WORK INSTRUCTIONS — Working from the records below, repeat exactly the lines starting at the line that contains "- ☐ 12.4 Commit" and ending at the line that contains "(recommended) or yarn/pnpm", inclusive.

Change detection outputs:
————

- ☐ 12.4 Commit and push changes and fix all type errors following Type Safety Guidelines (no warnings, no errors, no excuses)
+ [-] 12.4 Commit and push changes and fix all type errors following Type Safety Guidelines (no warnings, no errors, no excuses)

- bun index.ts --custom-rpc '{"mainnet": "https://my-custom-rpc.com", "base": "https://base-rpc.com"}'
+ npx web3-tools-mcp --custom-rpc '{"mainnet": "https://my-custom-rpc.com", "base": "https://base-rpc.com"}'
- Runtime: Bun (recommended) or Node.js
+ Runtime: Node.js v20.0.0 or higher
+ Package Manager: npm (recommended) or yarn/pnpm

————

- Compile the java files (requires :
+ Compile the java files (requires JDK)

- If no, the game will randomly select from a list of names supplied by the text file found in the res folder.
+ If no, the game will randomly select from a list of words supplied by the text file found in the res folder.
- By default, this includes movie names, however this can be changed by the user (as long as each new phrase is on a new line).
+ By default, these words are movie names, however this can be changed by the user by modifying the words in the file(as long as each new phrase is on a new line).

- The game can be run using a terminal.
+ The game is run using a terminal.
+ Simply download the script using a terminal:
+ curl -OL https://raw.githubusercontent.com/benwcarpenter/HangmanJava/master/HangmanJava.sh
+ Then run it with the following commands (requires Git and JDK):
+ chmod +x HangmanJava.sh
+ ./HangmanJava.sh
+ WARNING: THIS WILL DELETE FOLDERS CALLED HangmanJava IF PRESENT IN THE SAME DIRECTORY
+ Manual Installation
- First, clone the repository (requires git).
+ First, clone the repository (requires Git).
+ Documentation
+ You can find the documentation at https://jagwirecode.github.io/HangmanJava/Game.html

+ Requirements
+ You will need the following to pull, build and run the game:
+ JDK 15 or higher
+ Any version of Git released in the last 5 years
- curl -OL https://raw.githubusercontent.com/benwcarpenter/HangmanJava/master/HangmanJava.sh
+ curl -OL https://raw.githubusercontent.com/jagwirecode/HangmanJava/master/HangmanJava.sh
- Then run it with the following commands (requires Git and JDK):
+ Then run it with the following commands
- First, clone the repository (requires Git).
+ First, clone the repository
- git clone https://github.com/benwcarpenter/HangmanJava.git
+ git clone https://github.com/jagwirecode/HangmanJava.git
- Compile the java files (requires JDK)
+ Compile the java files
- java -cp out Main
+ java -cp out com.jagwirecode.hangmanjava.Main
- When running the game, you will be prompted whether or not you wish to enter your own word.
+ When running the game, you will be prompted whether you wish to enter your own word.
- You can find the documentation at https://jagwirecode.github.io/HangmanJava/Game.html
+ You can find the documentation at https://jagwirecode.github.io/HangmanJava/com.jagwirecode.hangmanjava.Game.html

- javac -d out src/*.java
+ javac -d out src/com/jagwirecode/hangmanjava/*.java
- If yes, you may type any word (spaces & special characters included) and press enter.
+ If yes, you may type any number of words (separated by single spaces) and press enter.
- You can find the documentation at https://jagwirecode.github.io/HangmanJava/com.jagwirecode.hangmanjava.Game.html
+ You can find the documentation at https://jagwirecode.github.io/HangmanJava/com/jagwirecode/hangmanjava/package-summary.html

————

PROBLEM SOLUTION —
- ☐ 12.4 Commit and push changes and fix all type errors following Type Safety Guidelines (no warnings, no errors, no excuses)
+ [-] 12.4 Commit and push changes and fix all type errors following Type Safety Guidelines (no warnings, no errors, no excuses)

- bun index.ts --custom-rpc '{"mainnet": "https://my-custom-rpc.com", "base": "https://base-rpc.com"}'
+ npx web3-tools-mcp --custom-rpc '{"mainnet": "https://my-custom-rpc.com", "base": "https://base-rpc.com"}'
- Runtime: Bun (recommended) or Node.js
+ Runtime: Node.js v20.0.0 or higher
+ Package Manager: npm (recommended) or yarn/pnpm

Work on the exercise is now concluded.